Rejection therapy, a 30-day journey for cowards” “No, that’s not a good title,” says my inner critic, “cowards is a label. There are no cowards, only people who sometimes are too scared to act according to their values, and regret that later.” “But I like the title. It’s catchy. My audience will resonate with it. People who label themselves as cowards, and want to be courageous.” “Yes, that’s exactly it. It divides the world in cowards and hero’s, this against that. It reinforces the fallacy of dualism, and forgoes the insight of oneness.” Silence. She continues “When -by the way- did you forget the lesson about ‘but’? That it diminishes the likelihood of collaboration and increases the likelihood of antagonism? Don’t you remember what Marshall Rosenberg said? ‘Never put your but in the face of an angry person’?” I remember vaguely. I know it’s true. And yet, I like the title so much. Even if it divides the world into cowards and hero’s.

I am done with always having to speak perfect Nonviolent Communication. Sometimes I want to use labels. He is an asshole, she is pretty, Kiran is adorable. Yep, as if I am God, judging who is right, who is wrong, who’s good, who’s bad. It seems much more efficient than: “When I hear Kiran say ‘Elly, watch me, I can do a cart wheel!’, and I see him put his hands on the floor, flip his legs over, land on the floor and jump up and down smiling (“My goodness, even ‘smiling’ is an interpretation! If I was a fly on the wall and had no clue about human interactions, I could not use that description. I would say something like: ‘the corners of his lips curl up, his teeth show, his cheeks rise’. You see what a drag it is to describe events in strict observations!”), I feel touched and amused, because I have a need for…”

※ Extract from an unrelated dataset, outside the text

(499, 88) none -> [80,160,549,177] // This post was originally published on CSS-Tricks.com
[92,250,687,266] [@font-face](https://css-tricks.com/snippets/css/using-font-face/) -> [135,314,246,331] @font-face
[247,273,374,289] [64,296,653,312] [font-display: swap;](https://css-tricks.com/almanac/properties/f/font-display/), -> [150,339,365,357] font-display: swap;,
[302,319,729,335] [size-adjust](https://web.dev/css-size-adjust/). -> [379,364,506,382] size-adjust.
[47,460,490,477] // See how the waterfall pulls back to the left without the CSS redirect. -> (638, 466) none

I stumble. Which needs are nurtured when I see Kiran’s pride and happiness with his accomplishments? I don’t know! I just find him adorable! Why can’t that be enough? Why do I have to know the needs underneath my label? My critic doesn’t give up. “It helps you to connect with what’s alive in you, what’s important to you. Remember what Socrates said? Gnōthi sauton? Know thyself? That’s the whole point of life. To know yourself.” I sigh. There is some truth in what she says. It might help me to understand myself better. What’s important to me. What my life is about. Gosh, wouldn’t that be a blast? To know what my life is about! Maybe I can start here. With my needs and values, and let life unfold itself. Now it’s not so complicated anymore. I have two different needs: I want easy connection and understanding, and I want to honor the fact that I am limited by my perspective. I am sure I can balance both needs. I just have to sit with it.